=== Exercise material ===

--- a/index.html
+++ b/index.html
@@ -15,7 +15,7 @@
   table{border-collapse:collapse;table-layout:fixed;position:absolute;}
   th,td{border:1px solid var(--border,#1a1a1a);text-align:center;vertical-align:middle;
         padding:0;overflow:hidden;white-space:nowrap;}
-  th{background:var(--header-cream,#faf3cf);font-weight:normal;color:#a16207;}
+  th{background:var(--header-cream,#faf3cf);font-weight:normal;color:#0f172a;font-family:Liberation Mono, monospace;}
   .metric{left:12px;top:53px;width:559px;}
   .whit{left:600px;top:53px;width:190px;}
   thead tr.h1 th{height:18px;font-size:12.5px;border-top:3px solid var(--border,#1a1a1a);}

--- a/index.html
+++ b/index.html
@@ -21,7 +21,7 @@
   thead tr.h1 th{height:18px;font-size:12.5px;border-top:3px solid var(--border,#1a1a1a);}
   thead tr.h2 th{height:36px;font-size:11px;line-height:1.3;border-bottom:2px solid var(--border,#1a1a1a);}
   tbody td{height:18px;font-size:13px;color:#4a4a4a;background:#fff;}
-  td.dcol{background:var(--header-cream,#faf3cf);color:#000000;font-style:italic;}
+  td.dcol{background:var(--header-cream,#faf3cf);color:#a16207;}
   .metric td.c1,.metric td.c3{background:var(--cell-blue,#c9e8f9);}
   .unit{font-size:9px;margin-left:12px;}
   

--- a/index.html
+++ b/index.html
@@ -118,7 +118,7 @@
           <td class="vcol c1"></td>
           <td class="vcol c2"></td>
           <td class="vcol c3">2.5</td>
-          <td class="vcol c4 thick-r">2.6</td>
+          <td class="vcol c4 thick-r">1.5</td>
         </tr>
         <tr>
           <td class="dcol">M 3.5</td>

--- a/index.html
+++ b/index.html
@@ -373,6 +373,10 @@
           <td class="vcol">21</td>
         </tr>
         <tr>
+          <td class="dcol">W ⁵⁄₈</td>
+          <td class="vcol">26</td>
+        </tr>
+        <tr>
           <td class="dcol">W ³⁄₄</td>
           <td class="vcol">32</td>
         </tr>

===
=== Exercise material ===

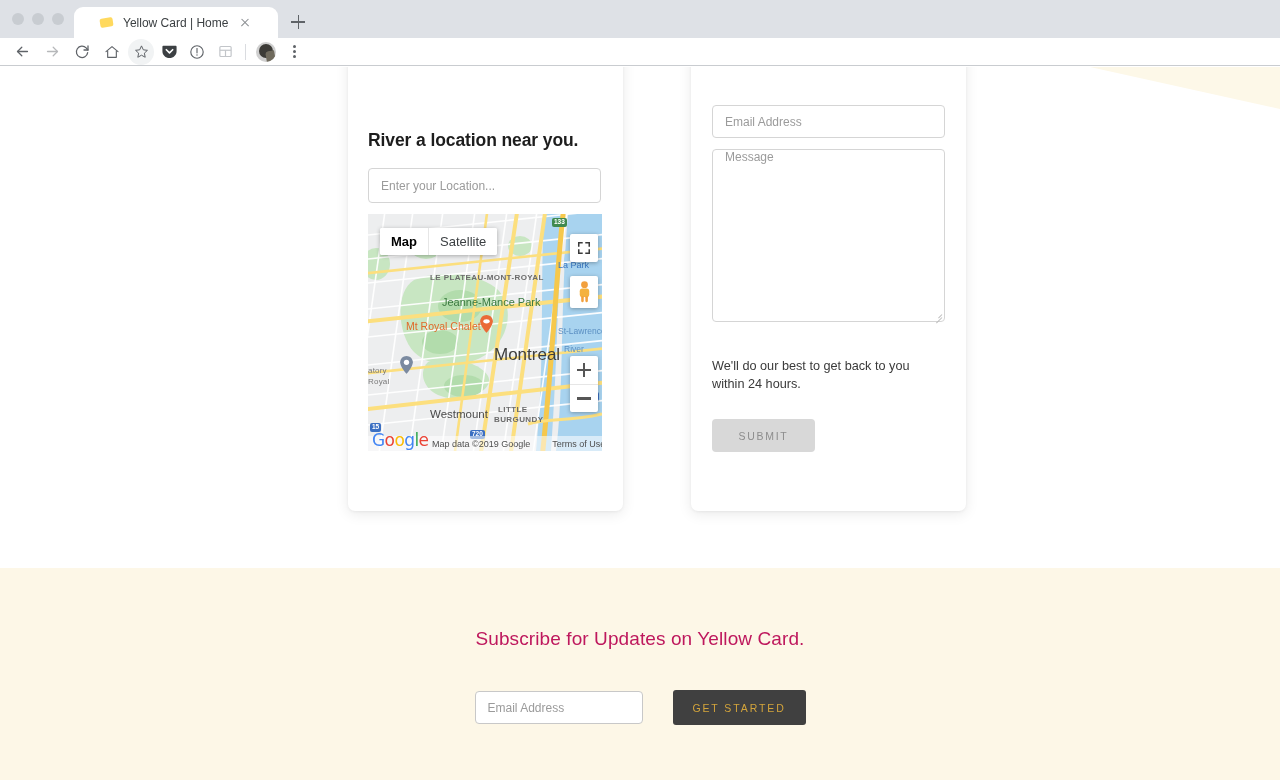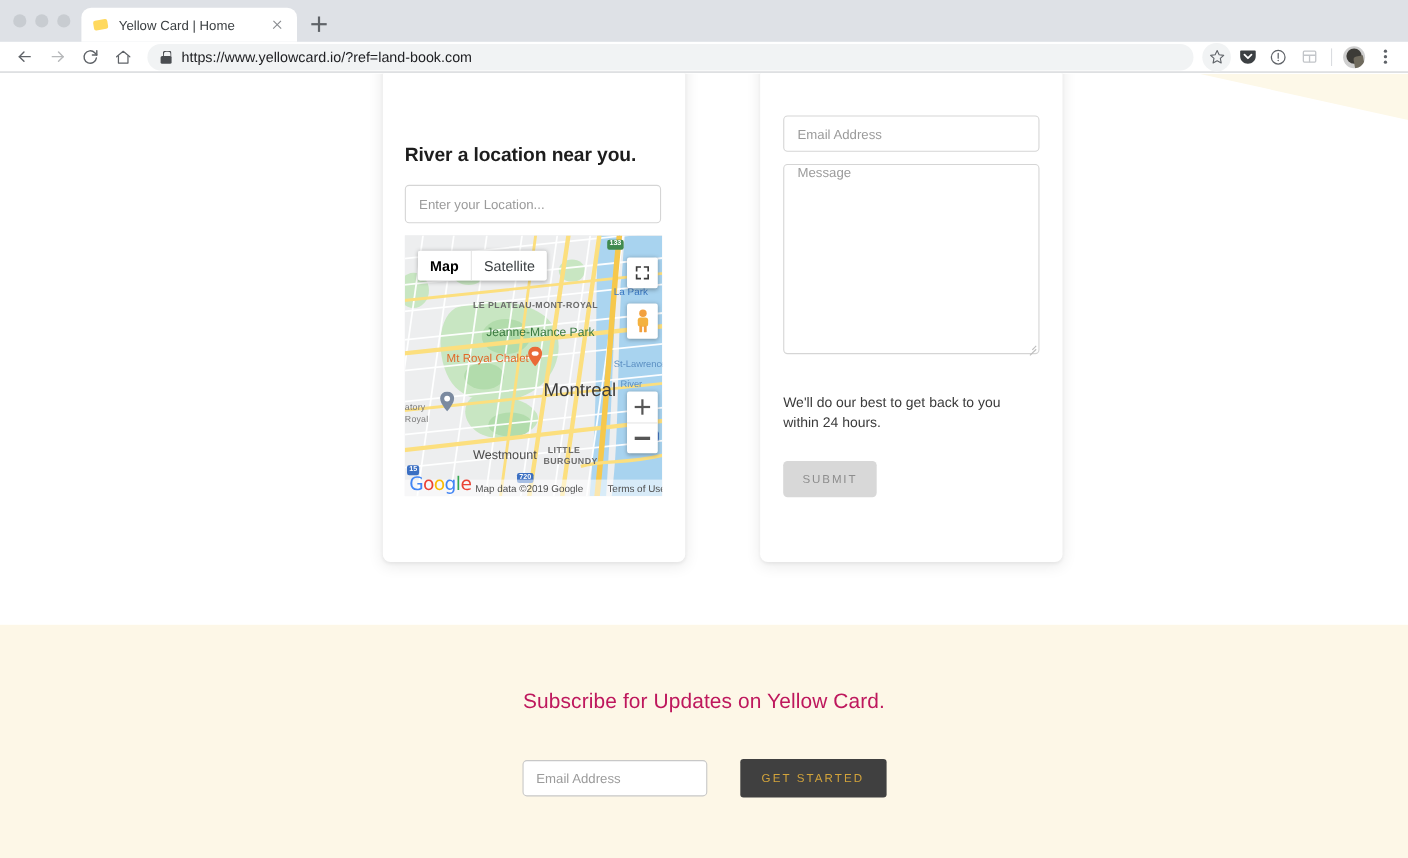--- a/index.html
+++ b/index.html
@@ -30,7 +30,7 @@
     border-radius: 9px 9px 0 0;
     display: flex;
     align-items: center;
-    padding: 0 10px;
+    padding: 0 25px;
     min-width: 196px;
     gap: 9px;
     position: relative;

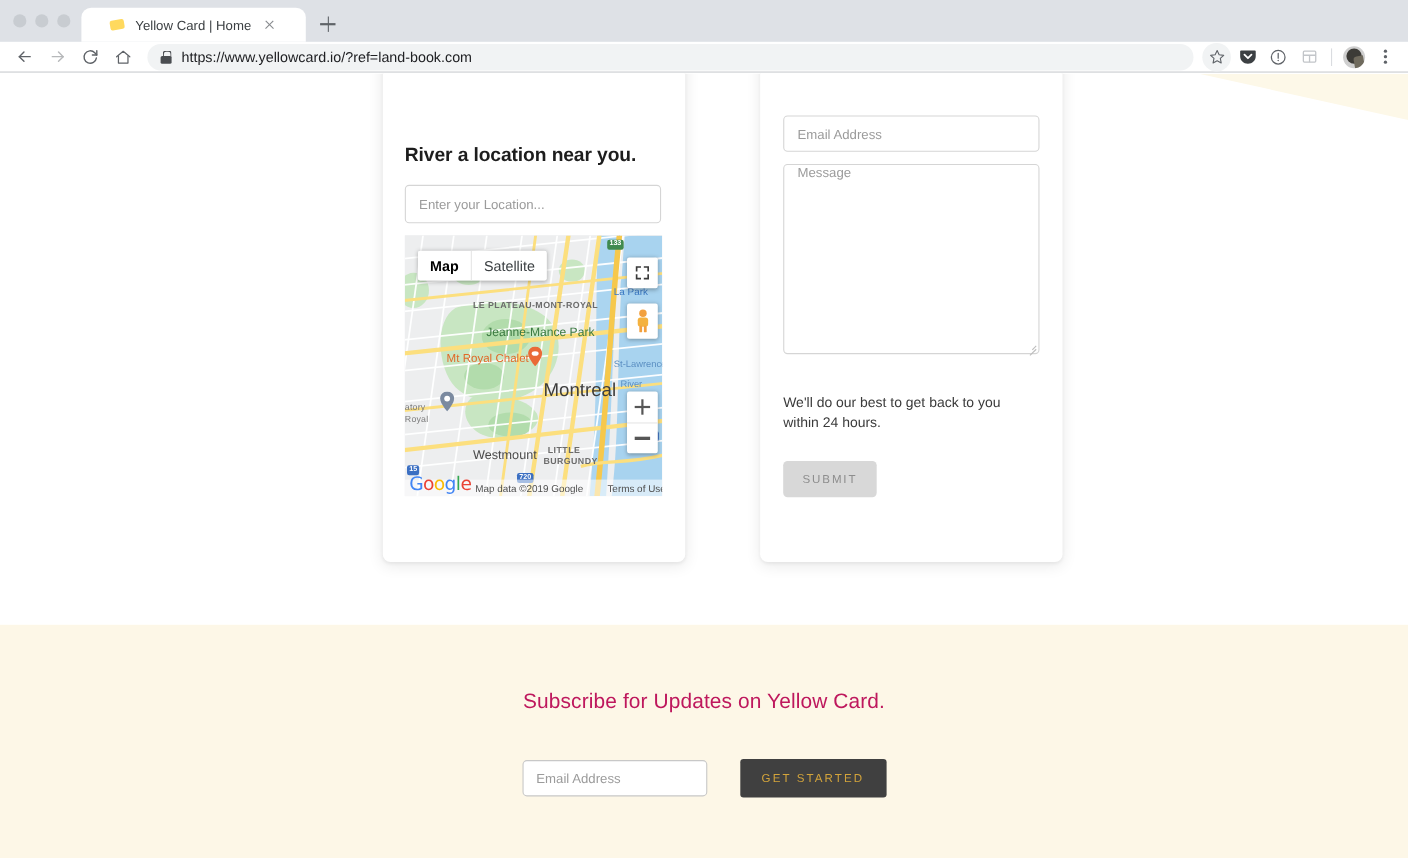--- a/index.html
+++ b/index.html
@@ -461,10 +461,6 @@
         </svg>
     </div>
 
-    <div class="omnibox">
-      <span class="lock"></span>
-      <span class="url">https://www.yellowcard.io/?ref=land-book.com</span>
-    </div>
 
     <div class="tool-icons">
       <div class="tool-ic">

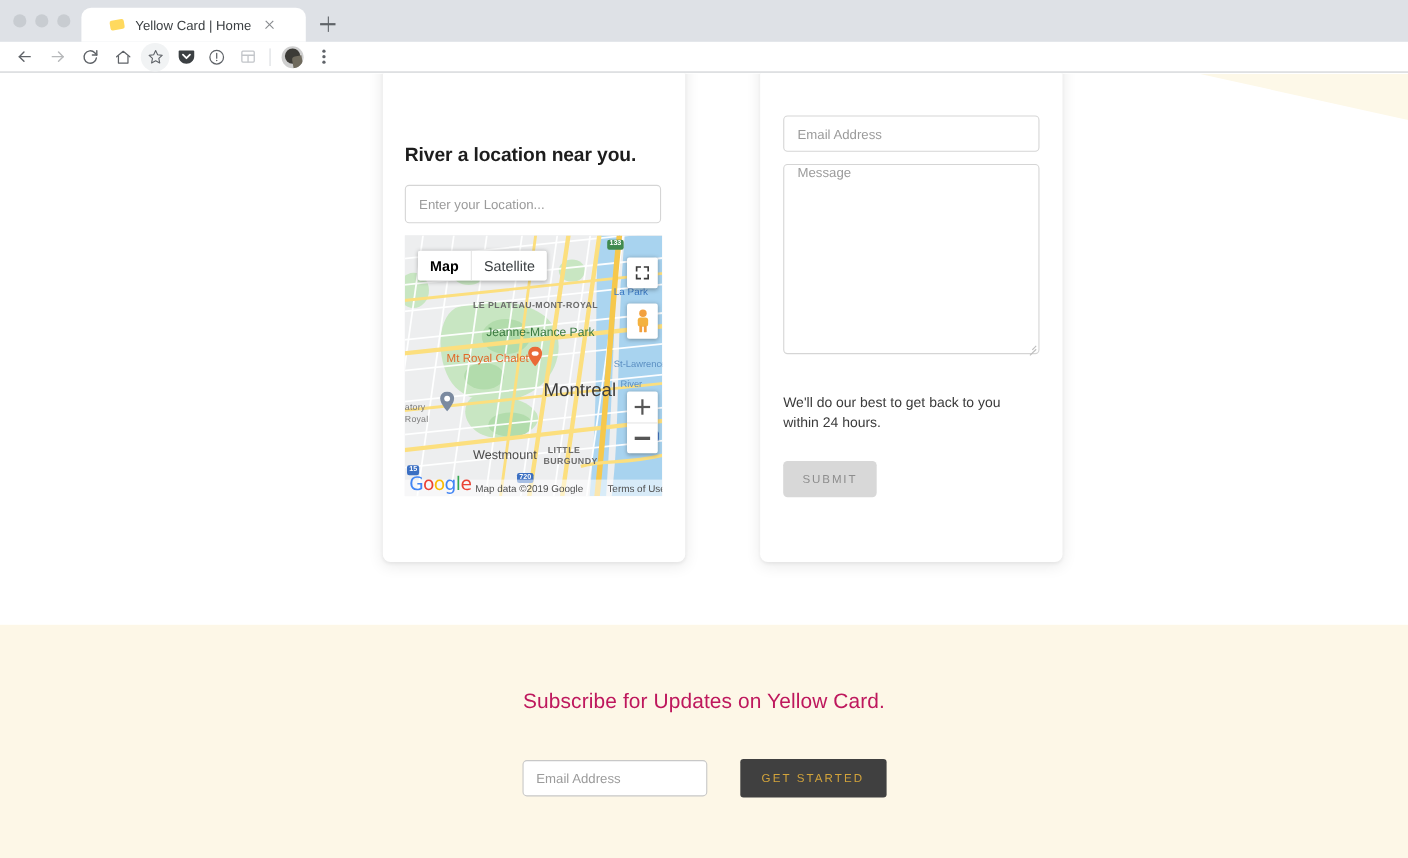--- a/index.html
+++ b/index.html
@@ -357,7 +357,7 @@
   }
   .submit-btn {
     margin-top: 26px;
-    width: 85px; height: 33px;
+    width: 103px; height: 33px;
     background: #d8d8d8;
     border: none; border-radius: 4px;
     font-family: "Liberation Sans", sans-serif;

===
=== Exercise material ===

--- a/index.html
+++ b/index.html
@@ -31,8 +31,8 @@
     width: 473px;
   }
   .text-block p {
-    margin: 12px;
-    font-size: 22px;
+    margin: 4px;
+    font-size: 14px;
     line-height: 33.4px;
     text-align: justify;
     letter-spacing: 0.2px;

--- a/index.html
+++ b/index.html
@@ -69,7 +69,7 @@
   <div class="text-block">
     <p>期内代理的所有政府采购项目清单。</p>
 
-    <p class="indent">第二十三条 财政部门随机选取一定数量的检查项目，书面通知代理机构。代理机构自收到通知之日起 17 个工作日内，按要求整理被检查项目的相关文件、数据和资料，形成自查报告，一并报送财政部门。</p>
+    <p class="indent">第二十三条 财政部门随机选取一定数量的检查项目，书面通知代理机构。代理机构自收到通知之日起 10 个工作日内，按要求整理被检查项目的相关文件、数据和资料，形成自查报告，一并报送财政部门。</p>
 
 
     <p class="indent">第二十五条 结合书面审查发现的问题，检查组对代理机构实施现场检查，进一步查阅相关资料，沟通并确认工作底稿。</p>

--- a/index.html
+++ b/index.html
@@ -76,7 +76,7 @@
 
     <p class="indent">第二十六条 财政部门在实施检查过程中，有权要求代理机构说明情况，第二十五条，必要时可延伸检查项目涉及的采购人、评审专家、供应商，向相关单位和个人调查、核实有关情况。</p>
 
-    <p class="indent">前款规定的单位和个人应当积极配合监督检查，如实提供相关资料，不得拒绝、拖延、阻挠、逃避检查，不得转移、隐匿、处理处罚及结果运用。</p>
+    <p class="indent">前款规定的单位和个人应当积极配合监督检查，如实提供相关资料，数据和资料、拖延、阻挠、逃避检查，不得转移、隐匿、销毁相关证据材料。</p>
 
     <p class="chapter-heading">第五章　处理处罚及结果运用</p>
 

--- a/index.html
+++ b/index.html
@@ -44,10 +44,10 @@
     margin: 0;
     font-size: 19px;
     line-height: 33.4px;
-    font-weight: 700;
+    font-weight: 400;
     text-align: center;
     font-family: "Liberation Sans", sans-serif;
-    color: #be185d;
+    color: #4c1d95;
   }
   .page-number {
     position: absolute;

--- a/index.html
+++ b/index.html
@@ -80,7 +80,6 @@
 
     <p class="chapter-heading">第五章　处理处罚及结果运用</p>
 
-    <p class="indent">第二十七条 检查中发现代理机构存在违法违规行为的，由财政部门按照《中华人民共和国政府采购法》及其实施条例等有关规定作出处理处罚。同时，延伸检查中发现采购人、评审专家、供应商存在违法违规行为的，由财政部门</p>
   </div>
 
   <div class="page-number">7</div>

===

# Task to complete:
Going through the data above, state how many lines include the word "radius"; only that number is needed.

# Answer to this exercise:
2